Le mot tsaw, commente Rachi, implique toujours une idée de zèle. Cela signifie que Aharon a été exhorté à agir immédiatement.

Dans un autre contexte, observe le ‘Hanoukath ha-Bayith, le Talmud (Qiddouchin 31a) nous enseigne : « Celui qui accomplit une mitswa pour en avoir reçu l’ordre est plus digne que celui qui l’effectue sans y être astreint. » Cette affirmation est ainsi expliquée par les Tossafoth : « Celui qui a l’obligation de réaliser une mitswa est plus anxieux et tourmenté à l’idée de l’enfreindre ou de ne pas l’exécuter correctement. En revanche, celui qui n’a pas d’obligation a toujours la possibilité de ne pas l’accomplir s’il le décide. »

Sous cet éclairage, nous comprenons mieux le commentaire susmentionné de Rachi. Puisque Aharon était astreint à tous les commandements que Moché allait lui communiquer, il fallait l’exhorter au zèle et à la promptitude. Car, de son côté, le yétsèr ha-ra’ (« penchant au mal ») accomplit assidûment sa tâche consistant à dresser des obstacles devant l’homme pour l’empêcher d’assumer ses devoirs. Celui qui ne prend pas soin d’agir rapidement et sans délai ne pourra maîtriser son inclination.
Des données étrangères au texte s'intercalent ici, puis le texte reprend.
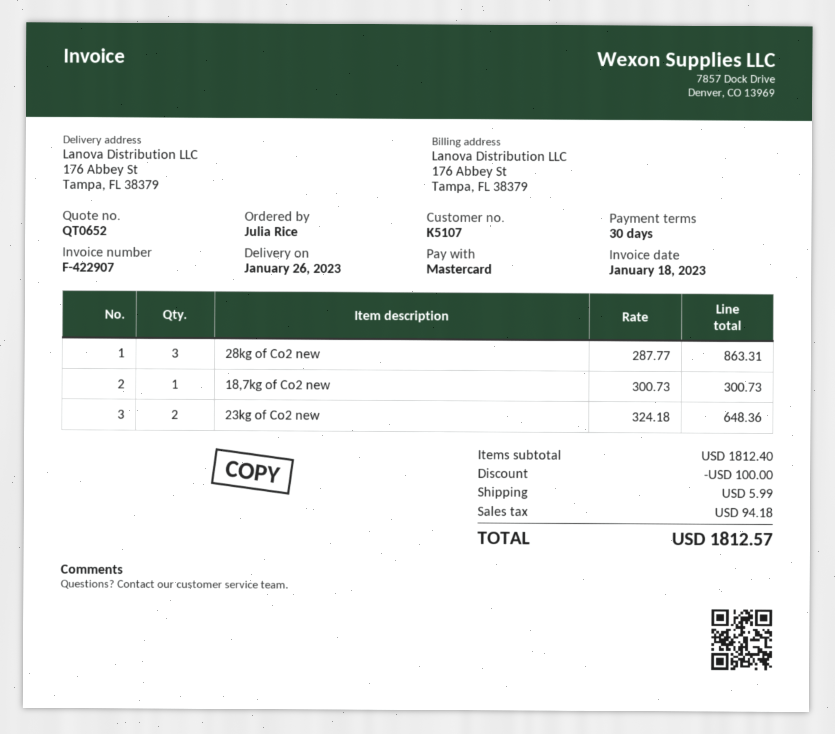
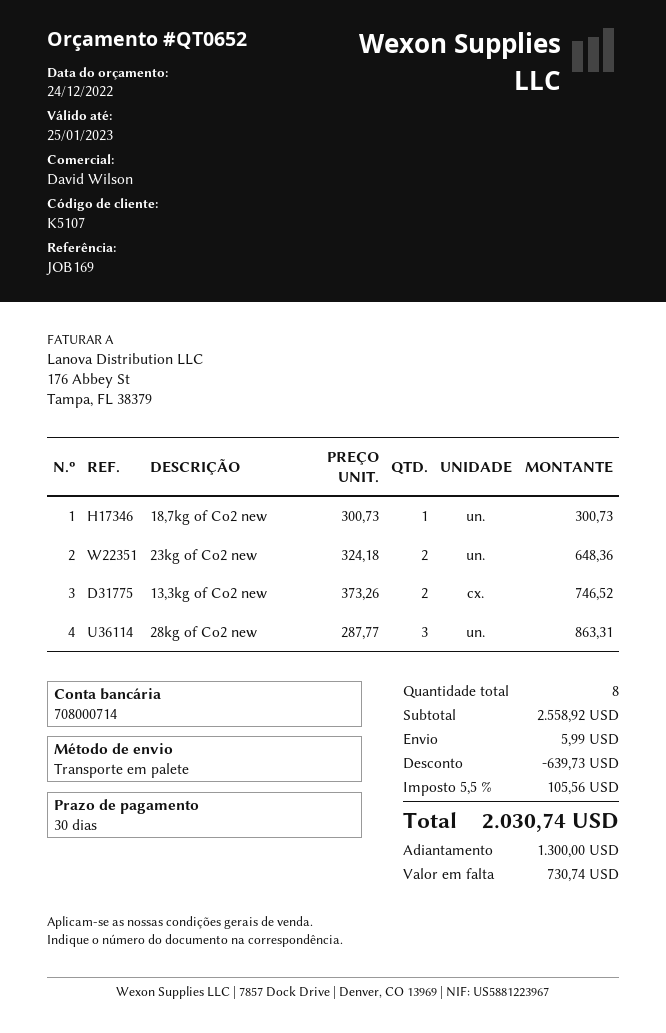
13,3kg of Co2 new: none -> 2 x 373.26 = 746.52
subtotal: 1812.40 -> 2558.92
discount: 100.00 -> 639.73
tax: 94.18 -> 105.56
total: 1812.57 -> 2030.74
Le Talmud (Sanhédrin 56b) interprète le verbe tsaw – « ordonne » – comme ayant une connotation d’idolâtrie, selon le verset (Hoché‘a 5, 11) : « Efrayim est oppressé, rompu, à juste titre, puisqu’il a suivi le tsaw [le commandement des prophètes de Ba‘al]. »
Pourquoi n’a-t-il pas été enjoint à Moché : « dis (émor) à Aharon et à ses fils », selon la formule habituelle ? s’étonne le Chakh. Et si ce terme – tsaw – évoque l’idolâtrie, ne valait-il pas mieux l’éviter ?
Dans ses « Lois sur l’entrée dans le Sanctuaire » (9, 13), le Rambam stipule : « Un kohen qui s’est livré à l’idolâtrie, délibérément ou involontairement, même s’il s’en est repenti par une techouva sincère et complète, ne pourra plus jamais accomplir le service dans le Temple, comme il est écrit (Ye‘hezqel 44, 13) : “Ils ne s’approcheront pas de moi pour exercer Mon sacerdoce.” »
Ayant prêté – involontairement – sa collaboration à la confection du veau d’or (cf. Chemoth 32), Aharon aurait pu penser qu’il avait le statut de « kohen ayant pratiqué l’idolâtrie ». Ainsi, la Tora emploie précisément le verbe : tsaw – « ordonne », pour faire allusion au culte des dieux étrangers, afin de bien souligner que Aharon, en réalité, n’a pris aucune part à cet acte. Il était totalement innocent. Il n’avait agi alors que pour sanctifier le Nom de Hachem, espérant faire traîner les choses en longueur afin que les enfants d’Israël ne sombrent pas dans l’idolâtrie.

Ordonne à Aharon et à ses fils lémor (littéralement : « de dire ») : « Celle-ci est la loi de l’holocauste… » (6, 2)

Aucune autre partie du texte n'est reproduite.